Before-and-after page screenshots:
▼▼▼
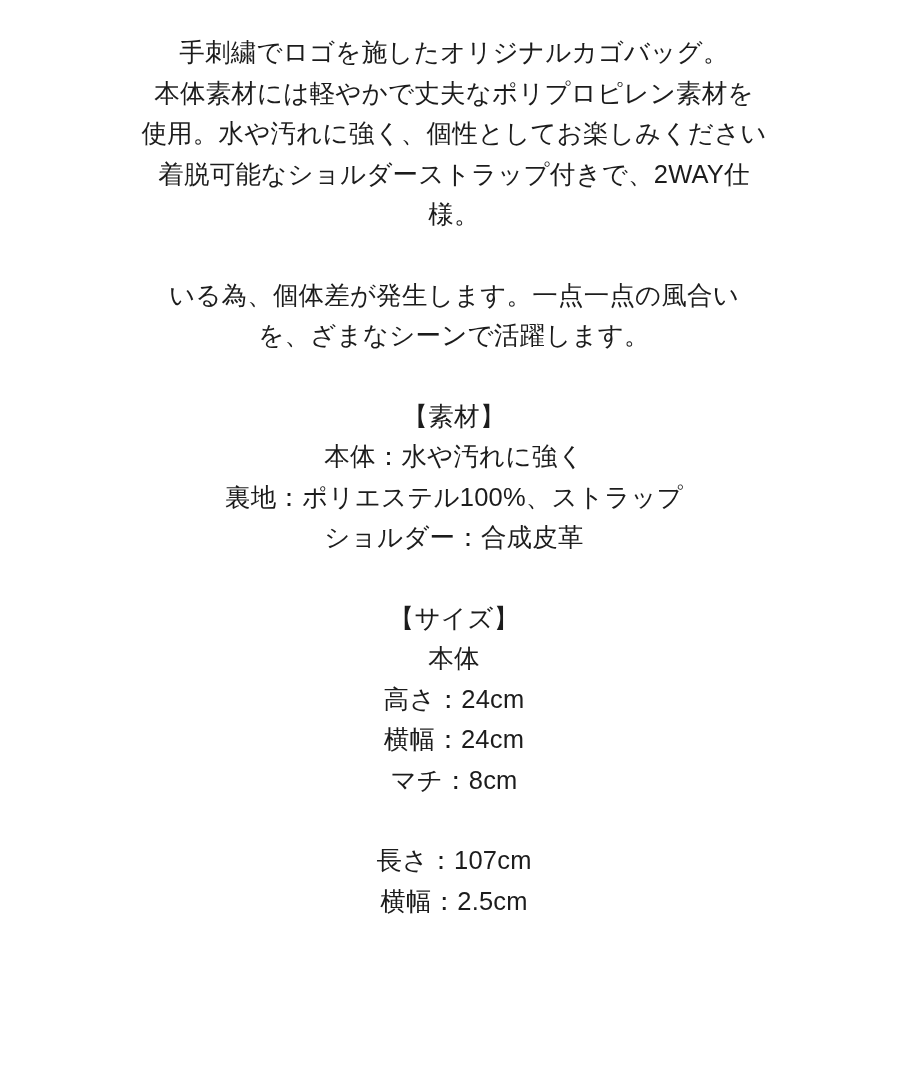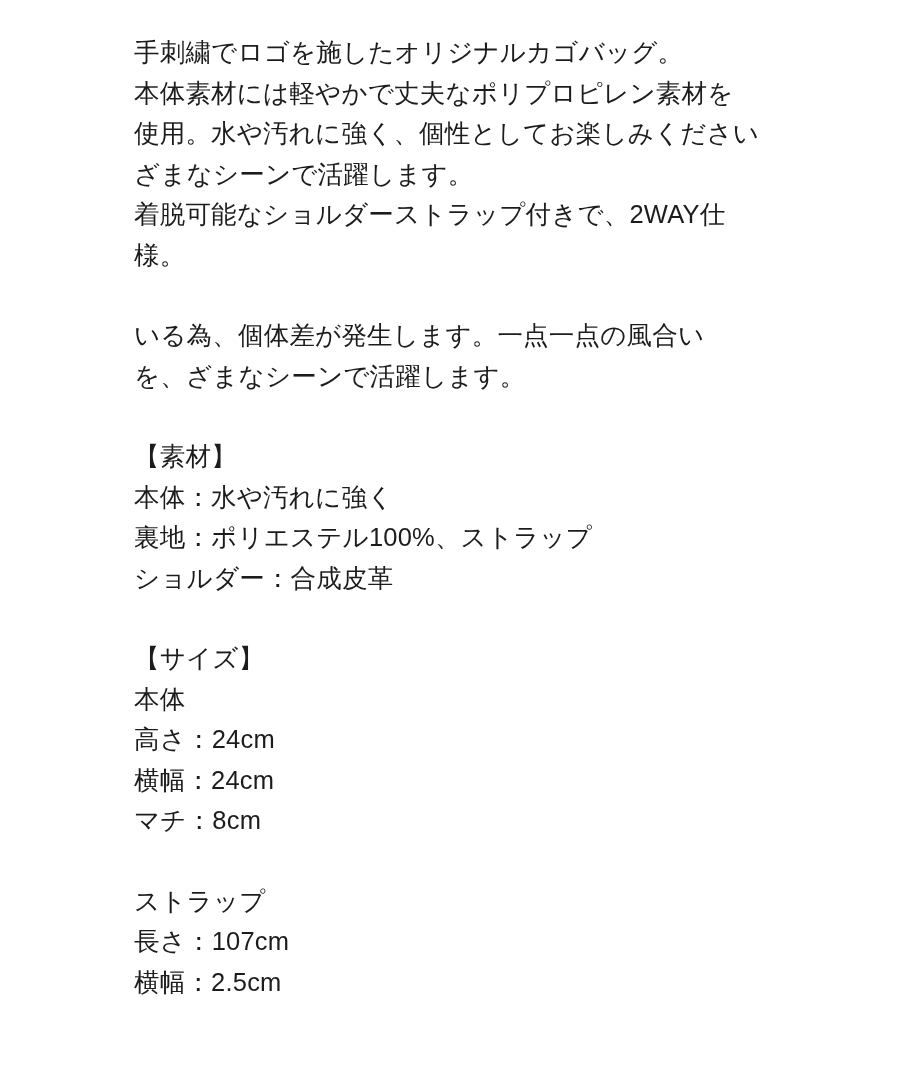"手刺繍でロゴを施したオリジナルカゴバッグ。" .desc { text-align: none -> center }
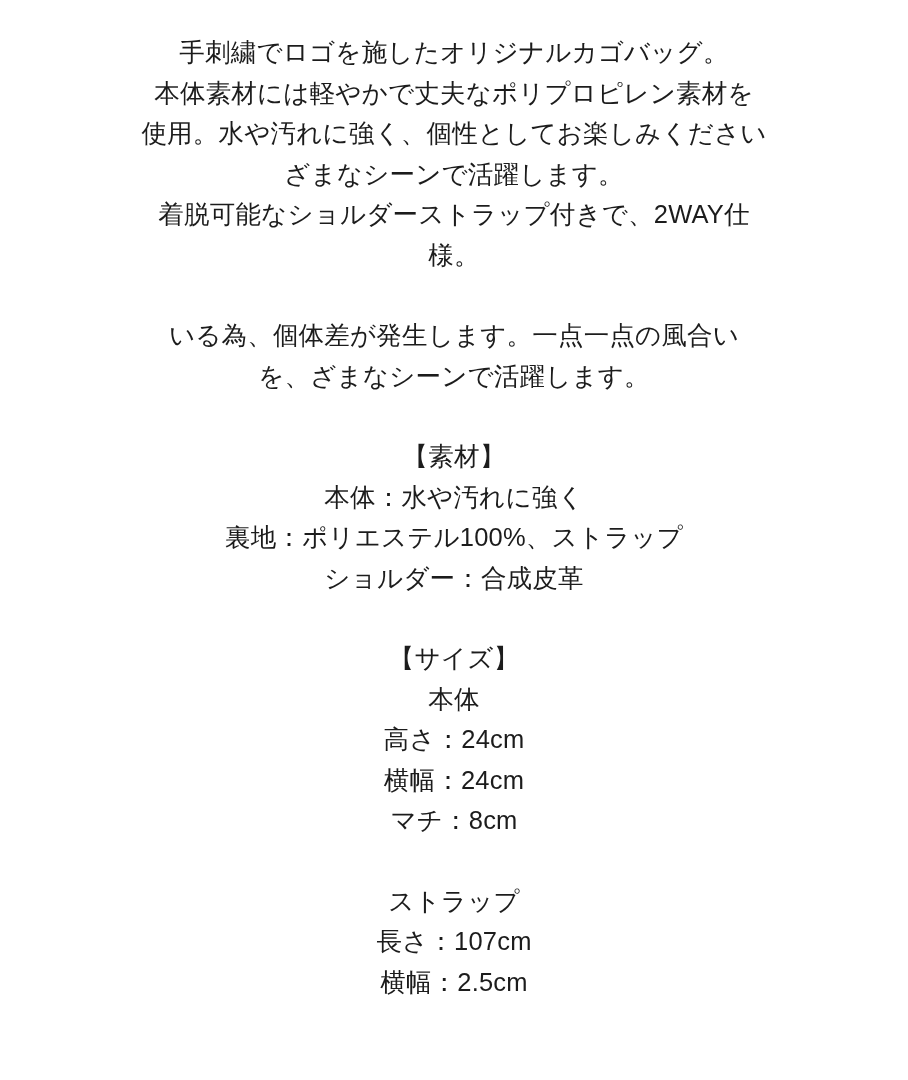"ざまなシーンで活躍します。" div.line { html: <div>ざまなシーンで活躍します。</div> -> none }
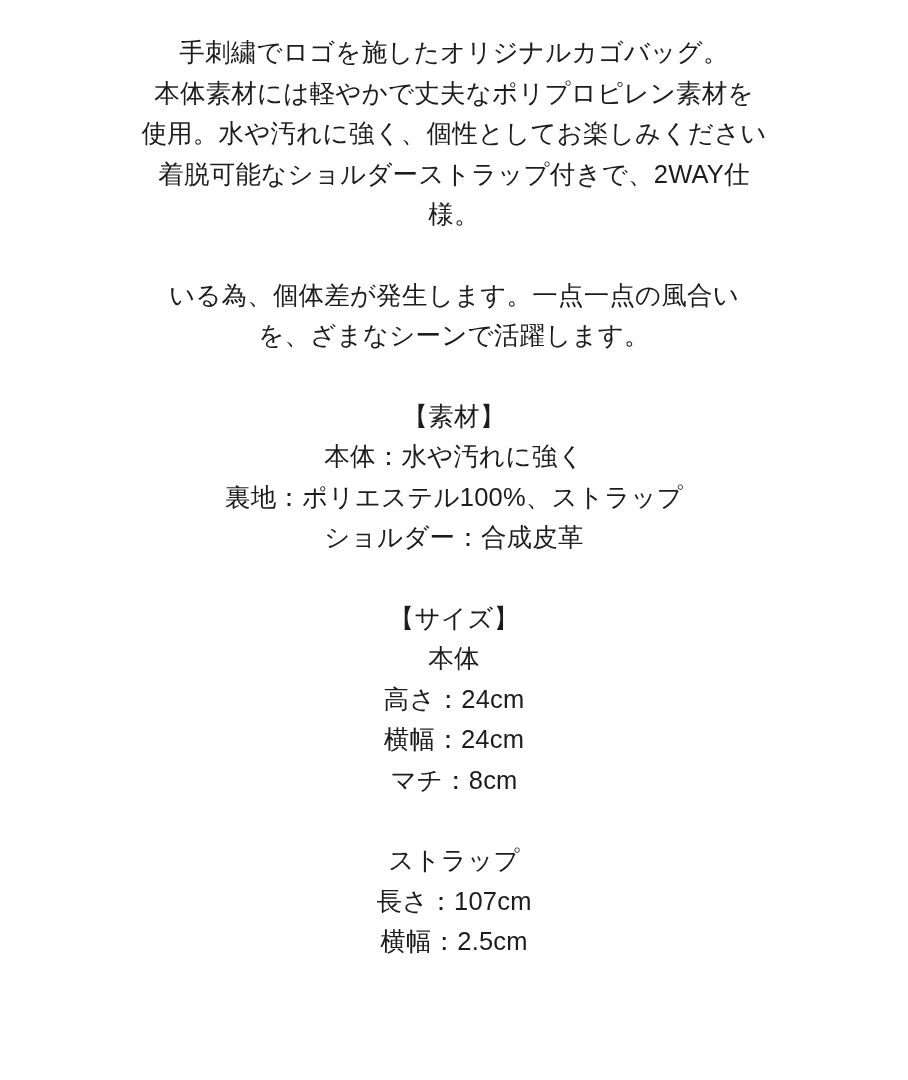"ストラップ" div.line { html: <div>ストラップ</div> -> none }
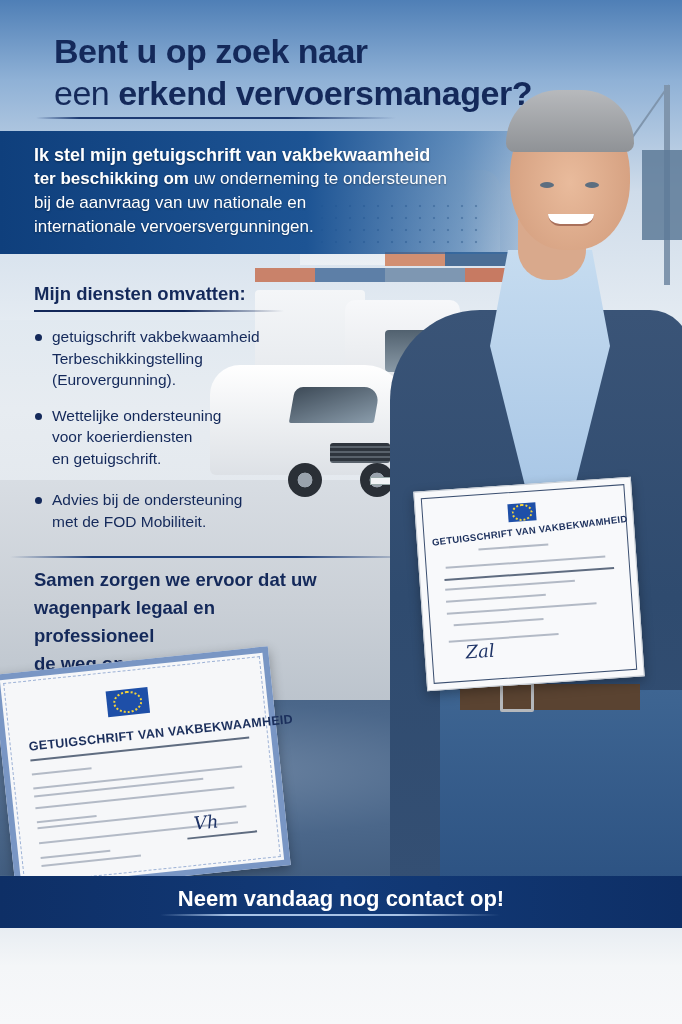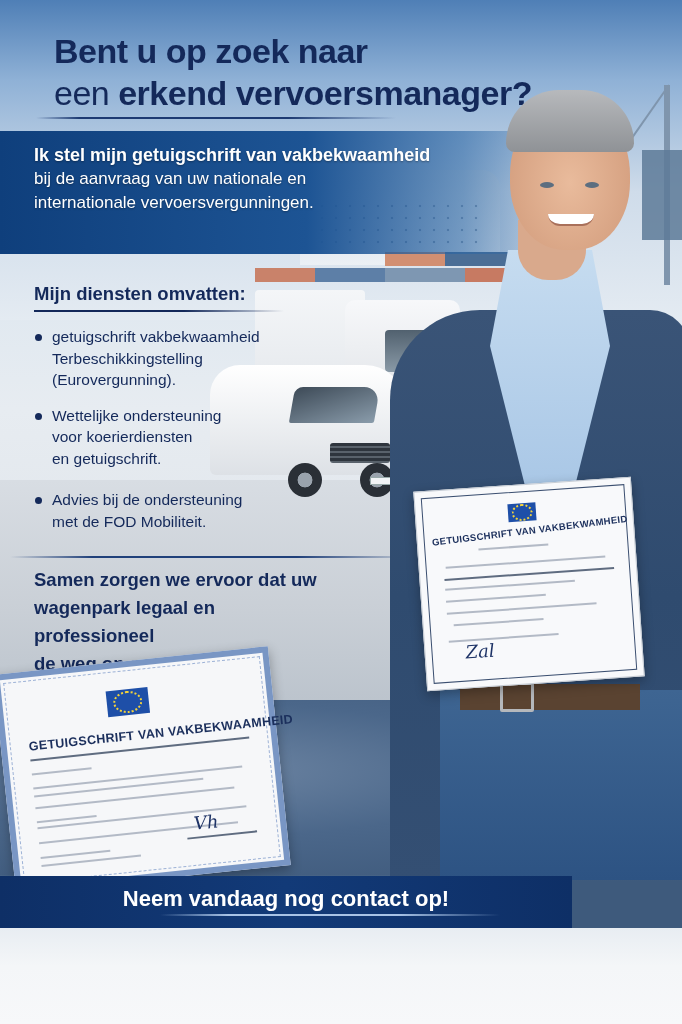"ter beschikking om uw onderneming" div { html: none -> <div><span>ter beschikking om</span><span> uw onderneming te ondersteunen</span></div> }
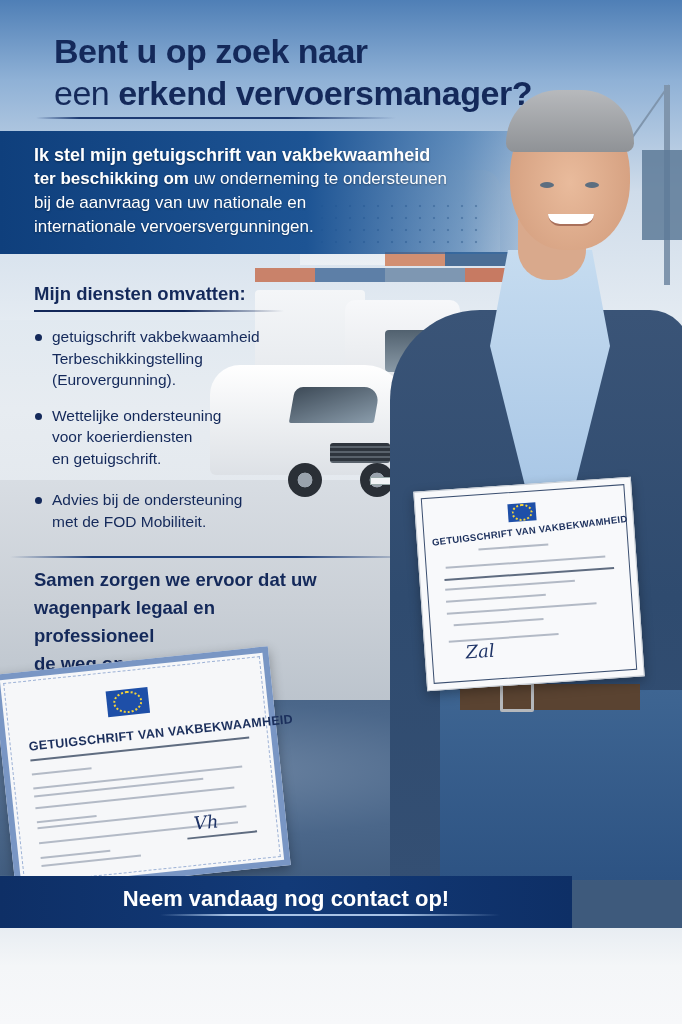"Neem vandaag nog contact op!" .cta { width: 572px -> 682px }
▲▲▲
■ TASK PROMPT ■
Write the data above out again exactly, minus its pictures.

■ TASK RESULT ■
"手刺繍でロゴを施したオリジナルカゴバッグ。" .desc { text-align: none -> center }
"ざまなシーンで活躍します。" div.line { html: <div>ざまなシーンで活躍します。</div> -> none }
"ストラップ" div.line { html: <div>ストラップ</div> -> none }
"ter beschikking om uw onderneming" div { html: none -> <div><span>ter beschikking om</span><span> uw onderneming te ondersteunen</span></div> }
"Neem vandaag nog contact op!" .cta { width: 572px -> 682px }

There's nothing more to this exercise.